VLA Autonomous Driving
Fine-tuning a 957M parameter multimodal model for real-time vehicle control - MS Thesis
Vision-language-action (VLA) models trained in one simulator don't transfer to another. SimLingo, a state-of-the-art driving policy trained in CARLA's photorealistic environment, achieves only 4.7% route coverage when deployed directly in QLabs - a flat-shaded educational simulator with fundamentally different visual characteristics.
The thesis frames this as a distribution alignment problem: how do you adapt a 957M parameter model to a new visual domain with limited data, while maintaining real-time control at 4Hz on embedded hardware?
End-to-end pipeline: data collection → fine-tuning → inference → evaluation
The architecture threads a frozen visual encoder into a lightweight language model adapted with LoRA - keeping the pretrained driving knowledge intact while remapping visual representations to the new simulator's domain.
Camera images enter InternViT-300M (frozen visual encoder), pass through a projection layer, then feed into Qwen2-0.5B with LoRA adapters (17.6M trainable parameters). Thirty learnable query tokens extract route waypoints (20) and speed waypoints (10) from the LLM hidden states. The LLM serves as a feature aggregator, not a text generator - autoregressive output is unused.
With only 7,498 training frames, full fine-tuning would overfit and destroy the pretrained driving priors embedded in the base model. LoRA restricts updates to low-rank adapter matrices, preserving the model's existing knowledge of scene understanding and motion planning while adapting its visual-linguistic representations to QLabs' flat-shaded environment.
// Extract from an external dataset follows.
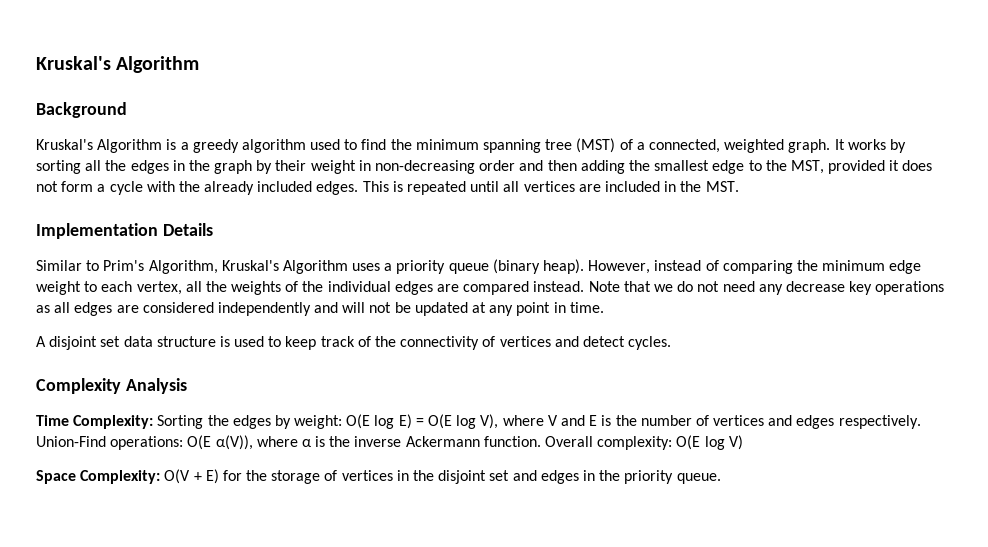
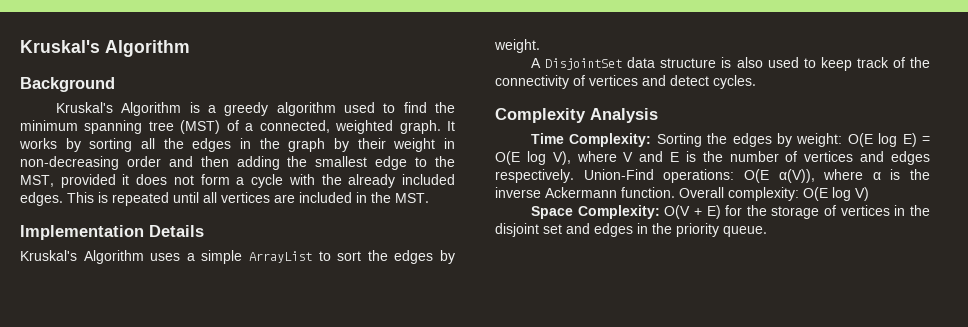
- Similar to Prim's Algorithm, Kruskal's Algorithm uses a priority queue (binary heap). However, instead of comparing the minimum edge weight to each vertex, all the weights of the individual edges are compared instead. Note that we do not need any decrease key operations as all edges are considered independently and will not be updated at any point in time.
+ Kruskal's Algorithm uses a simple ArrayList to sort the edges by weight.
- A disjoint set data structure is used to keep track of the connectivity of vertices and detect cycles.
+ A DisjointSet data structure is also used to keep track of the connectivity of vertices and detect cycles.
InternViT-300M was pretrained on a massive and diverse visual corpus. Freezing it entirely keeps low-level and mid-level visual grounding stable across training. Only the language reasoning pathway adapts - which is precisely where the sim-to-sim gap manifests as misinterpreted scene semantics rather than raw feature failure.
The training data was collected with instantaneous velocity derived from a single frame's odometry reading. Using multi-frame optical flow or temporal differencing at inference would introduce a distribution shift within the simulator itself - the model would see velocity signals it was never trained on. Single-frame estimation matches the training distribution exactly.
Key features
By the numbers
The biggest insight was that the 4.7% pre-trained performance wasn't a model problem - it was a distribution problem. LoRA fine-tuning with only 7,498 frames was sufficient to bridge the visual gap, which suggests that the pretrained model's driving knowledge is remarkably transferable once you align the input distribution.
The failure cases (curved sections at high speed with late obstacle visibility) point to limitations of single-camera perception, not the VLA architecture itself. If I were to extend this work, I'd explore multi-frame temporal context and evaluate transfer to the physical QCar2 hardware.